Source data:

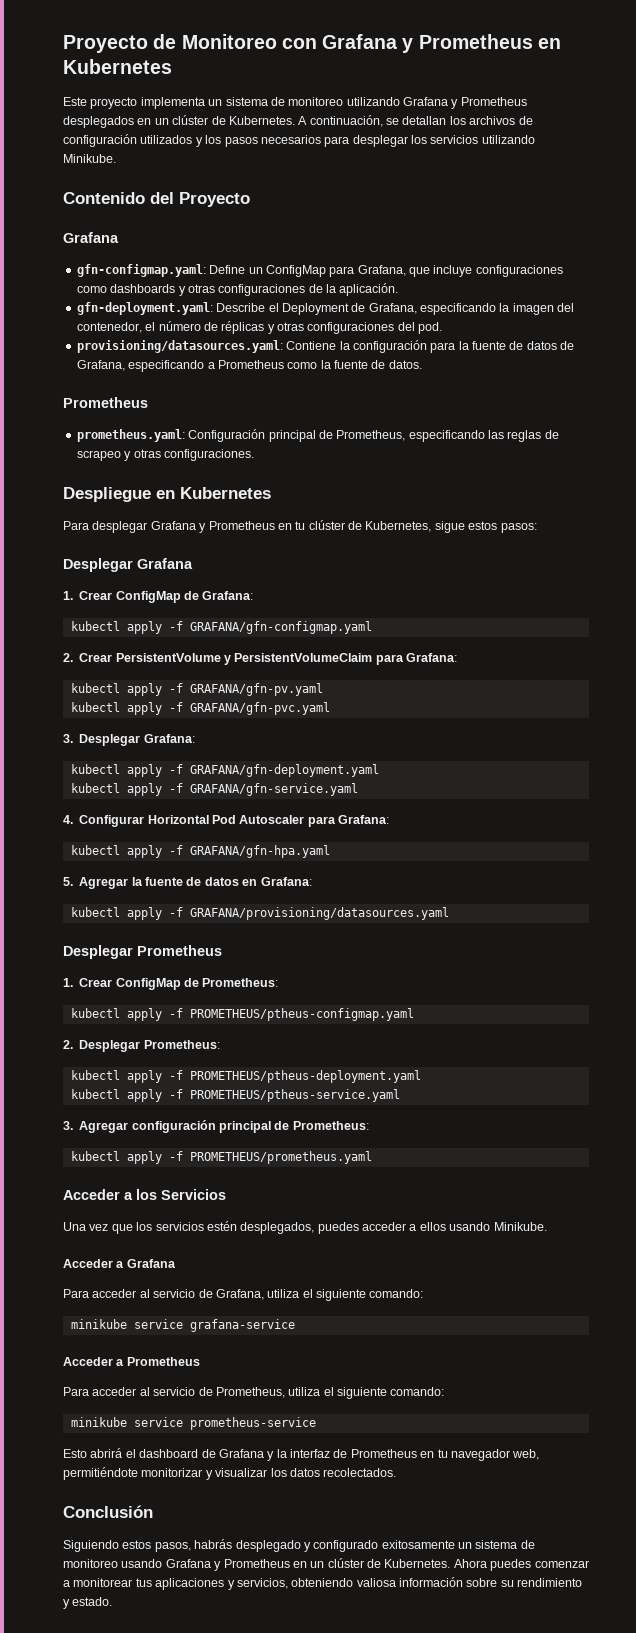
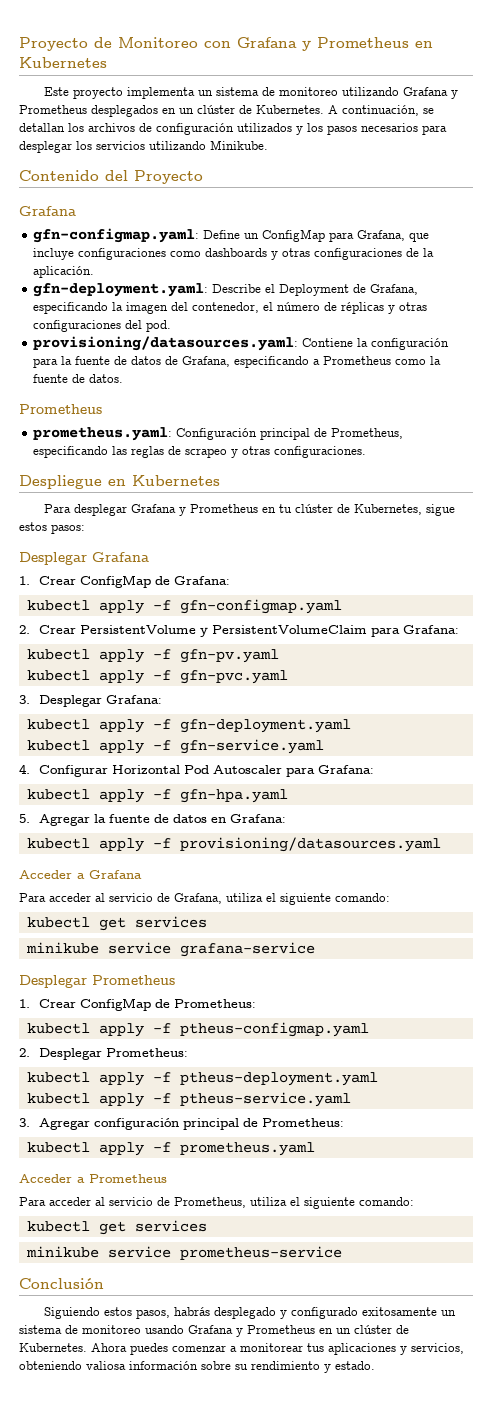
- kubectl apply -f GRAFANA/gfn-configmap.yaml
+ kubectl apply -f gfn-configmap.yaml
- kubectl apply -f GRAFANA/gfn-pv.yaml
- kubectl apply -f GRAFANA/gfn-pvc.yaml
+ kubectl apply -f gfn-pv.yaml
+ kubectl apply -f gfn-pvc.yaml
- kubectl apply -f GRAFANA/gfn-deployment.yaml
- kubectl apply -f GRAFANA/gfn-service.yaml
+ kubectl apply -f gfn-deployment.yaml
+ kubectl apply -f gfn-service.yaml
- kubectl apply -f GRAFANA/gfn-hpa.yaml
+ kubectl apply -f gfn-hpa.yaml
- kubectl apply -f GRAFANA/provisioning/datasources.yaml
- Desplegar Prometheus
- 1. Crear ConfigMap de Prometheus:
- kubectl apply -f PROMETHEUS/ptheus-configmap.yaml
- 2. Desplegar Prometheus:
- kubectl apply -f PROMETHEUS/ptheus-deployment.yaml
- kubectl apply -f PROMETHEUS/ptheus-service.yaml
- 3. Agregar configuración principal de Prometheus:
- kubectl apply -f PROMETHEUS/prometheus.yaml
- Acceder a los Servicios
- Una vez que los servicios estén desplegados, puedes acceder a ellos usando Minikube.
+ kubectl apply -f provisioning/datasources.yaml
  Para acceder al servicio de Grafana, utiliza el siguiente comando:
+ kubectl get services
+ Desplegar Prometheus
+ 1. Crear ConfigMap de Prometheus:
+ kubectl apply -f ptheus-configmap.yaml
+ 2. Desplegar Prometheus:
+ kubectl apply -f ptheus-deployment.yaml
+ kubectl apply -f ptheus-service.yaml
+ 3. Agregar configuración principal de Prometheus:
+ kubectl apply -f prometheus.yaml
  Para acceder al servicio de Prometheus, utiliza el siguiente comando:
+ kubectl get services
- Esto abrirá el dashboard de Grafana y la interfaz de Prometheus en tu navegador web, permitiéndote monitorizar y visualizar los datos recolectados.

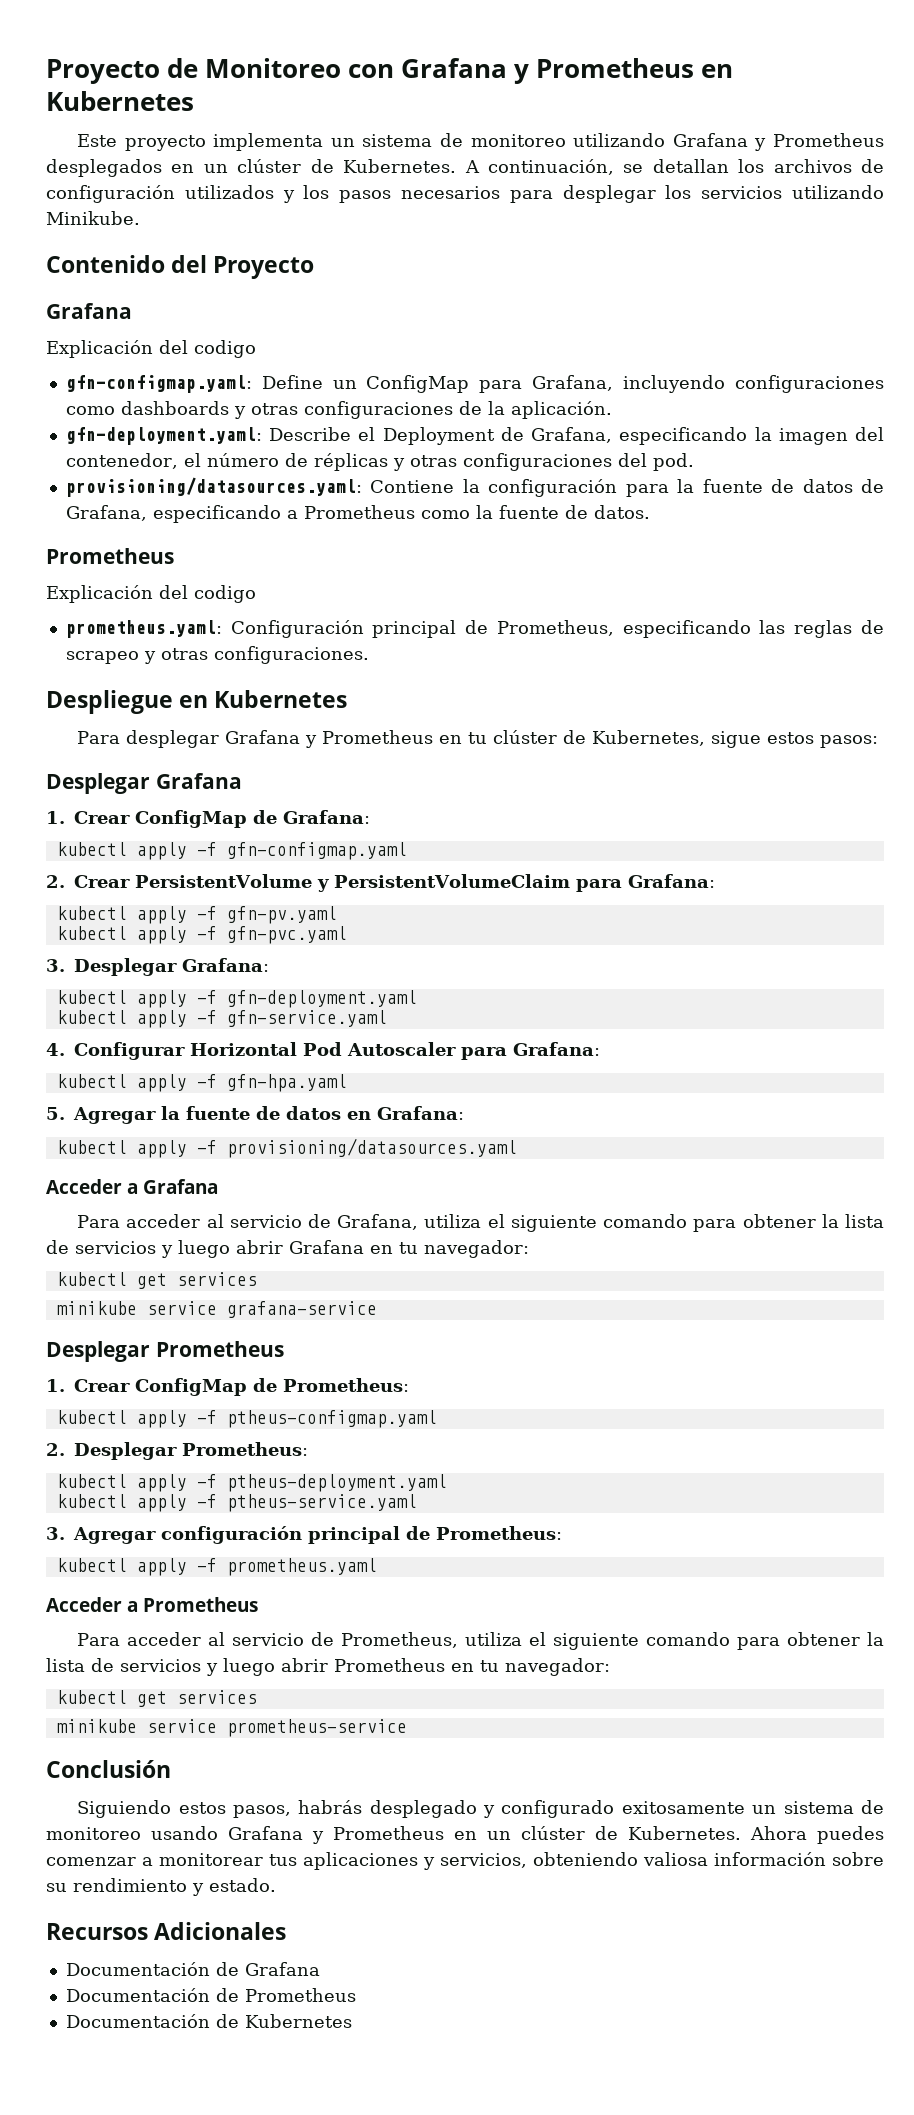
  Contenido del Proyecto
  Grafana
+ Explicación del codigo
- gfn-configmap.yaml: Define un ConfigMap para Grafana, que incluye configuraciones como dashboards y otras configuraciones de la aplicación.
+ gfn-configmap.yaml: Define un ConfigMap para Grafana, incluyendo configuraciones como dashboards y otras configuraciones de la aplicación.
  provisioning/datasources.yaml: Contiene la configuración para la fuente de datos de Grafana, especificando a Prometheus como la fuente de datos.
  Prometheus
+ Explicación del codigo
- Para acceder al servicio de Grafana, utiliza el siguiente comando:
+ Para acceder al servicio de Grafana, utiliza el siguiente comando para obtener la lista de servicios y luego abrir Grafana en tu navegador:
- Para acceder al servicio de Prometheus, utiliza el siguiente comando:
+ Para acceder al servicio de Prometheus, utiliza el siguiente comando para obtener la lista de servicios y luego abrir Prometheus en tu navegador:
+ Recursos Adicionales
+ Documentación de Grafana
+ Documentación de Prometheus
+ Documentación de Kubernetes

→ **TASK OBJECTIVE**
Skip every picture and transcribe the data above exactly.

→ **ANSWER TO THIS PROBLEM**
- kubectl apply -f GRAFANA/gfn-configmap.yaml
+ kubectl apply -f gfn-configmap.yaml
- kubectl apply -f GRAFANA/gfn-pv.yaml
- kubectl apply -f GRAFANA/gfn-pvc.yaml
+ kubectl apply -f gfn-pv.yaml
+ kubectl apply -f gfn-pvc.yaml
- kubectl apply -f GRAFANA/gfn-deployment.yaml
- kubectl apply -f GRAFANA/gfn-service.yaml
+ kubectl apply -f gfn-deployment.yaml
+ kubectl apply -f gfn-service.yaml
- kubectl apply -f GRAFANA/gfn-hpa.yaml
+ kubectl apply -f gfn-hpa.yaml
- kubectl apply -f GRAFANA/provisioning/datasources.yaml
- Desplegar Prometheus
- 1. Crear ConfigMap de Prometheus:
- kubectl apply -f PROMETHEUS/ptheus-configmap.yaml
- 2. Desplegar Prometheus:
- kubectl apply -f PROMETHEUS/ptheus-deployment.yaml
- kubectl apply -f PROMETHEUS/ptheus-service.yaml
- 3. Agregar configuración principal de Prometheus:
- kubectl apply -f PROMETHEUS/prometheus.yaml
- Acceder a los Servicios
- Una vez que los servicios estén desplegados, puedes acceder a ellos usando Minikube.
+ kubectl apply -f provisioning/datasources.yaml
  Para acceder al servicio de Grafana, utiliza el siguiente comando:
+ kubectl get services
+ Desplegar Prometheus
+ 1. Crear ConfigMap de Prometheus:
+ kubectl apply -f ptheus-configmap.yaml
+ 2. Desplegar Prometheus:
+ kubectl apply -f ptheus-deployment.yaml
+ kubectl apply -f ptheus-service.yaml
+ 3. Agregar configuración principal de Prometheus:
+ kubectl apply -f prometheus.yaml
  Para acceder al servicio de Prometheus, utiliza el siguiente comando:
+ kubectl get services
- Esto abrirá el dashboard de Grafana y la interfaz de Prometheus en tu navegador web, permitiéndote monitorizar y visualizar los datos recolectados.

  Contenido del Proyecto
  Grafana
+ Explicación del codigo
- gfn-configmap.yaml: Define un ConfigMap para Grafana, que incluye configuraciones como dashboards y otras configuraciones de la aplicación.
+ gfn-configmap.yaml: Define un ConfigMap para Grafana, incluyendo configuraciones como dashboards y otras configuraciones de la aplicación.
  provisioning/datasources.yaml: Contiene la configuración para la fuente de datos de Grafana, especificando a Prometheus como la fuente de datos.
  Prometheus
+ Explicación del codigo
- Para acceder al servicio de Grafana, utiliza el siguiente comando:
+ Para acceder al servicio de Grafana, utiliza el siguiente comando para obtener la lista de servicios y luego abrir Grafana en tu navegador:
- Para acceder al servicio de Prometheus, utiliza el siguiente comando:
+ Para acceder al servicio de Prometheus, utiliza el siguiente comando para obtener la lista de servicios y luego abrir Prometheus en tu navegador:
+ Recursos Adicionales
+ Documentación de Grafana
+ Documentación de Prometheus
+ Documentación de Kubernetes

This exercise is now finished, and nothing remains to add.